Josh (the blog)

I’ve delivered simple, clear and easy-to-use services for 20 years, for startups, scaleups and government. I write about the nerdy bits here.


@joahua

Ansearch style indexing fixed

I’ve been advised that Ansearch’s style indexing bug has been ironed out, and will wash out as the next round of indexing comes into service. Chances are this hasn’t really affected anyone, as it’s unlikely a substantial number of the top 500,000 sites according to Ansearch’s statistics would have firstly picked up on it, and secondly bothered to do something meaningful about it.

But hey, it’s still nice to know, right?

Why’s (Poignant) Guide to Ruby

So I was looking for some light reading on the Ruby language, just because it [or the Rails framework that builds on it] seems cool and shortly before the biggest exams I’ve ever done commence is always a great time to acquire new and completely irrelevant skills (but, be assured — or disappointed — to know, I’m saving learning a language until afterwards!).

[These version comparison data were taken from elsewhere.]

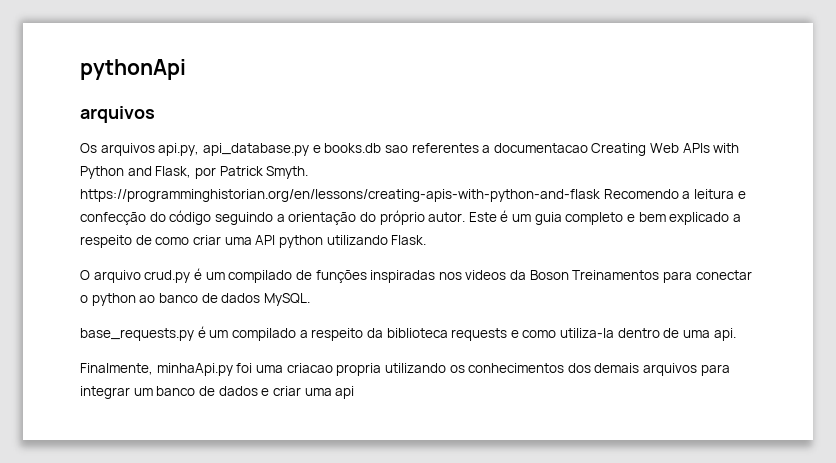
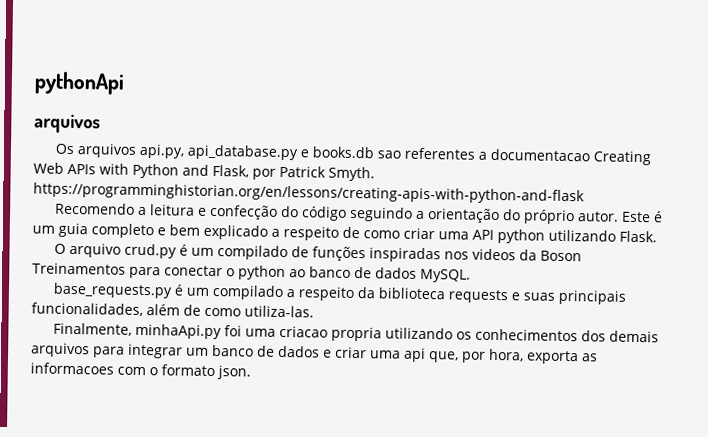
- Os arquivos api.py, api_database.py e books.db sao referentes a documentacao Creating Web APIs with Python and Flask, por Patrick Smyth. https://programminghistorian.org/en/lessons/creating-apis-with-python-and-flask Recomendo a leitura e confecção do código seguindo a orientação do próprio autor.
+ Os arquivos api.py, api_database.py e books.db sao referentes a documentacao Creating Web APIs with Python and Flask, por Patrick Smyth. https://programminghistorian.org/en/lessons/creating-apis-with-python-and-flask
+ Recomendo a leitura e confecção do código seguindo a orientação do próprio autor.
- base_requests.py é um compilado a respeito da biblioteca requests e como utiliza-la dentro de uma api.
+ base_requests.py é um compilado a respeito da biblioteca requests e suas principais funcionalidades, além de como utiliza-las.
- Finalmente, minhaApi.py foi uma criacao propria utilizando os conhecimentos dos demais arquivos para integrar um banco de dados e criar uma api
+ Finalmente, minhaApi.py foi uma criacao propria utilizando os conhecimentos dos demais arquivos para integrar um banco de dados e criar uma api que, por hora, exporta as informacoes com o formato json.

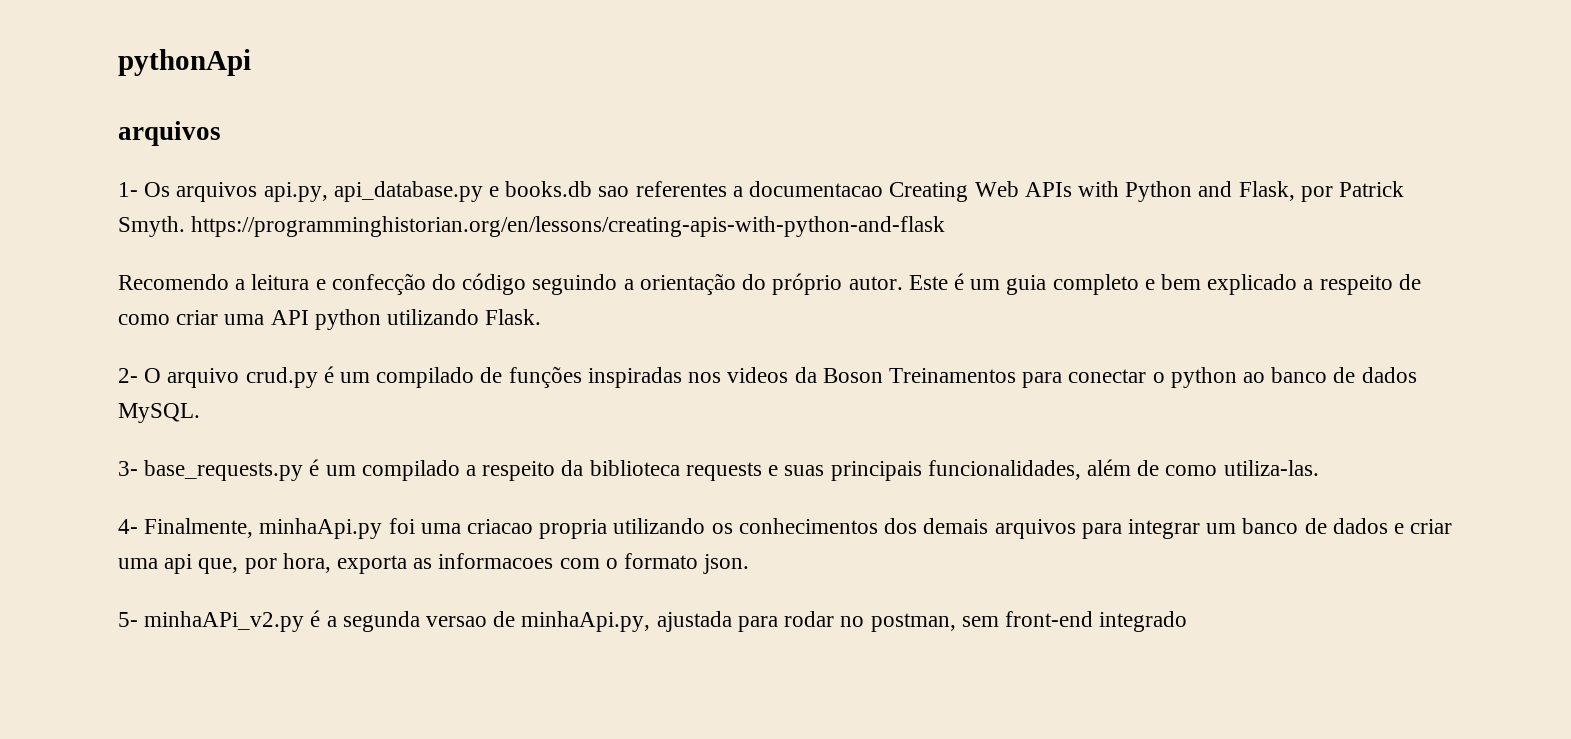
- Os arquivos api.py, api_database.py e books.db sao referentes a documentacao Creating Web APIs with Python and Flask, por Patrick Smyth. https://programminghistorian.org/en/lessons/creating-apis-with-python-and-flask
+ 1- Os arquivos api.py, api_database.py e books.db sao referentes a documentacao Creating Web APIs with Python and Flask, por Patrick Smyth. https://programminghistorian.org/en/lessons/creating-apis-with-python-and-flask
- O arquivo crud.py é um compilado de funções inspiradas nos videos da Boson Treinamentos para conectar o python ao banco de dados MySQL.
+ 2- O arquivo crud.py é um compilado de funções inspiradas nos videos da Boson Treinamentos para conectar o python ao banco de dados MySQL.
- base_requests.py é um compilado a respeito da biblioteca requests e suas principais funcionalidades, além de como utiliza-las.
+ 3- base_requests.py é um compilado a respeito da biblioteca requests e suas principais funcionalidades, além de como utiliza-las.
- Finalmente, minhaApi.py foi uma criacao propria utilizando os conhecimentos dos demais arquivos para integrar um banco de dados e criar uma api que, por hora, exporta as informacoes com o formato json.
+ 4- Finalmente, minhaApi.py foi uma criacao propria utilizando os conhecimentos dos demais arquivos para integrar um banco de dados e criar uma api que, por hora, exporta as informacoes com o formato json.
+ 5- minhaAPi_v2.py é a segunda versao de minhaApi.py, ajustada para rodar no postman, sem front-end integrado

In my searching, I stumbled across a Creative Commons licensed work, entitled Why’s (Poignant) Guide to Ruby. It’s a work of moderate genius and… well… poignancy. Tis most poignant indeed. On a scale of one to poignant, it’s… towards poignant.

If you’re looking to learn something about Ruby and don’t mind occasional, rather amusing, diversions, I’d say (at twelve pages into the PDF version) it’s well worth a read.

Selling an audience short?

Or, What Josh Said About Ansearch That Was Irrelevant to Most Users.

Dean Jones responded to my Ansearch Answers post with the following:

All in all I feel [the post is] a fair representation of the so called facts, but I stand by my recent email… namely that simply reviewing us on technical issues that most people either

  1. wouldn’t have discovered, or;
  2. would not likely care about,

is selling your audience short.

I’m inclined to disagree, and just wanted to quickly post to say that. I like to think I understand the ‘audience’ here fairly well. They’re either people with (web-)geek tendencies, and are hence interested in any analysis and criticism I can deliver on the technical aspects of products, etc., or (and this category is completely unrelated to the former) students and humanities-focussed people reading various content I’ve published here — ranging from stage plots to a short story to an essay on the nature and effects of the digital divide.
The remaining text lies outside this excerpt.